Last Updated: March 2026

📌 Key Takeaways

  • Definition: Cross validation evaluates model performance by training and testing on multiple different splits of the data — giving a more reliable generalisation estimate than a single split.
  • Standard method: K-Fold CV (K=5 or K=10). Split data into K folds; train on K-1, validate on 1; repeat K times; average results.
  • Stratified K-Fold: Preserves class proportions in each fold — use for classification, especially on imbalanced datasets.
  • Leave-One-Out (LOOCV): K = n. Nearly unbiased but very slow — only for tiny datasets.
  • Critical rule: Never use the test set during cross-validation. CV is for model selection; test set is for final evaluation only.

1. Why Cross Validation?

The simplest way to evaluate a model is a single train/test split — train on 80% of data, test on 20%. But this has a serious problem: the result depends heavily on which 20% happened to end up in the test set. A lucky or unlucky split can give a misleading picture of how the model will actually perform on new data.

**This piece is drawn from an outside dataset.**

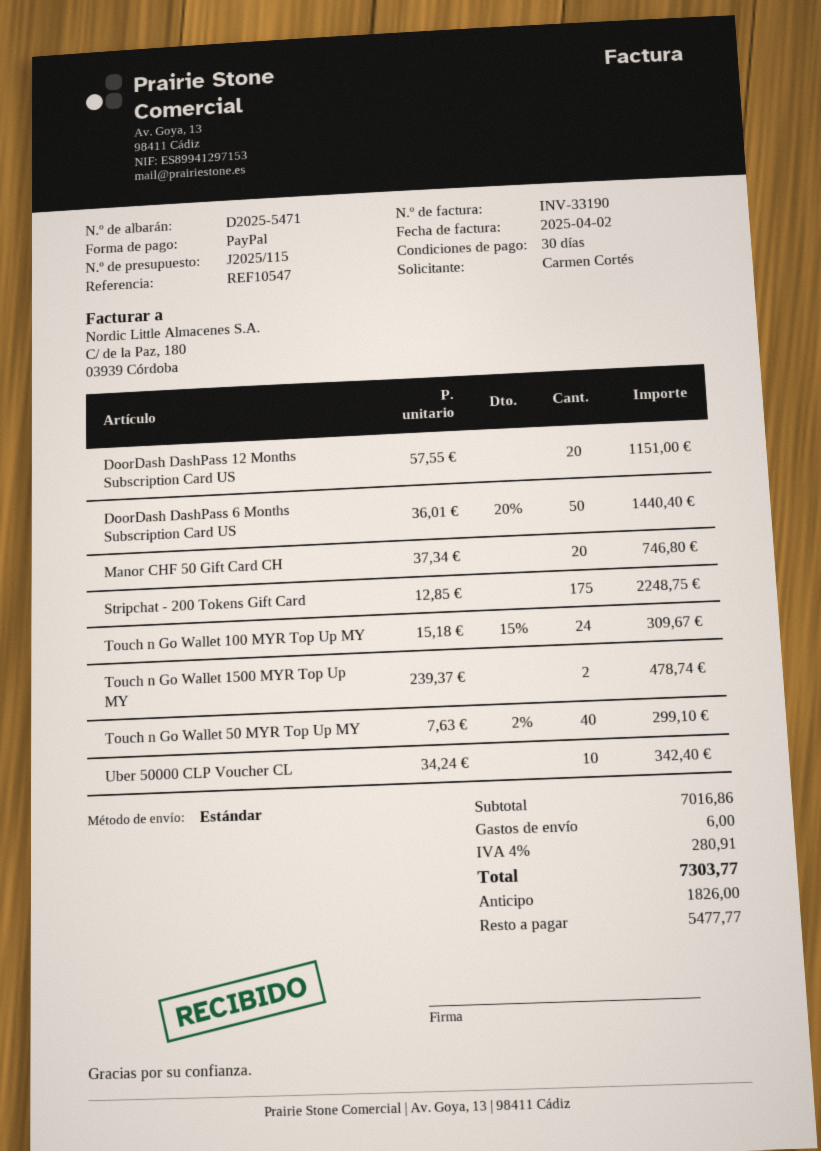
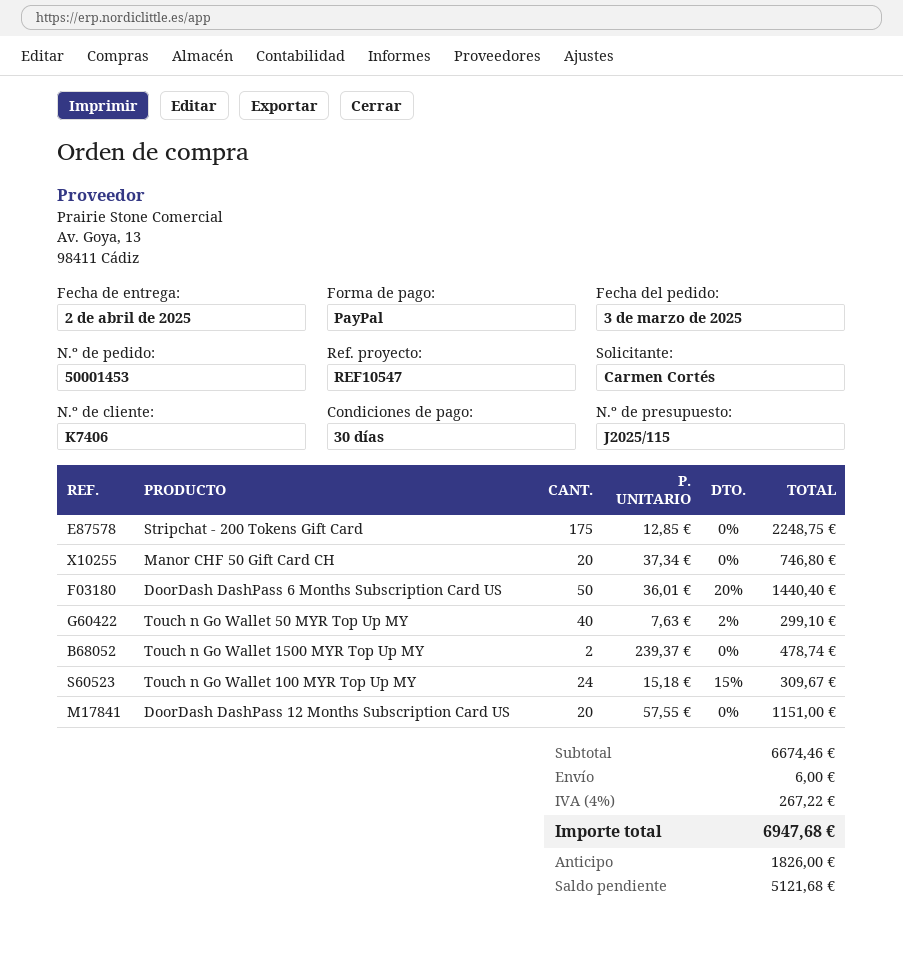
Uber 50000 CLP Voucher CL: 10 x 34.24 = 342.40 -> none
subtotal: 7016.86 -> 6674.46
tax: 4% = 280.91 -> 4% = 267.22
total: 7303.77 -> 6947.68
balance: 5477.77 -> 5121.68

Cross validation solves this by averaging performance across multiple train/test splits, giving a much more reliable estimate of generalisation error with a measure of variability (standard deviation across folds).

Cross validation is essential for: model selection (choosing between algorithms), hyperparameter tuning (choosing the best settings), and assessing whether a model is overfitting or underfitting. The test set should be completely untouched during these processes — it is used only once, for the final performance report.

2. K-Fold Cross Validation

K-Fold CV is the standard cross-validation method. The dataset is randomly divided into K equal-sized subsets (folds). The procedure runs K times:

  1. In iteration i, fold i is the validation set; the remaining K-1 folds form the training set.
  2. Train the model on the training set.
  3. Evaluate on the validation set. Record the performance score.
  4. After K iterations, average the K scores → final cross-validation score.

Each example appears in the validation set exactly once and in the training set K-1 times. This makes efficient use of all available data.

Choosing K

K value Bias Variance Computation Recommendation
K = 5 Slightly higher Lower Fast Good default for large datasets
K = 10 Low Moderate Moderate Standard recommendation
K = n (LOOCV) Very low High Very slow Only for tiny datasets (<50 examples)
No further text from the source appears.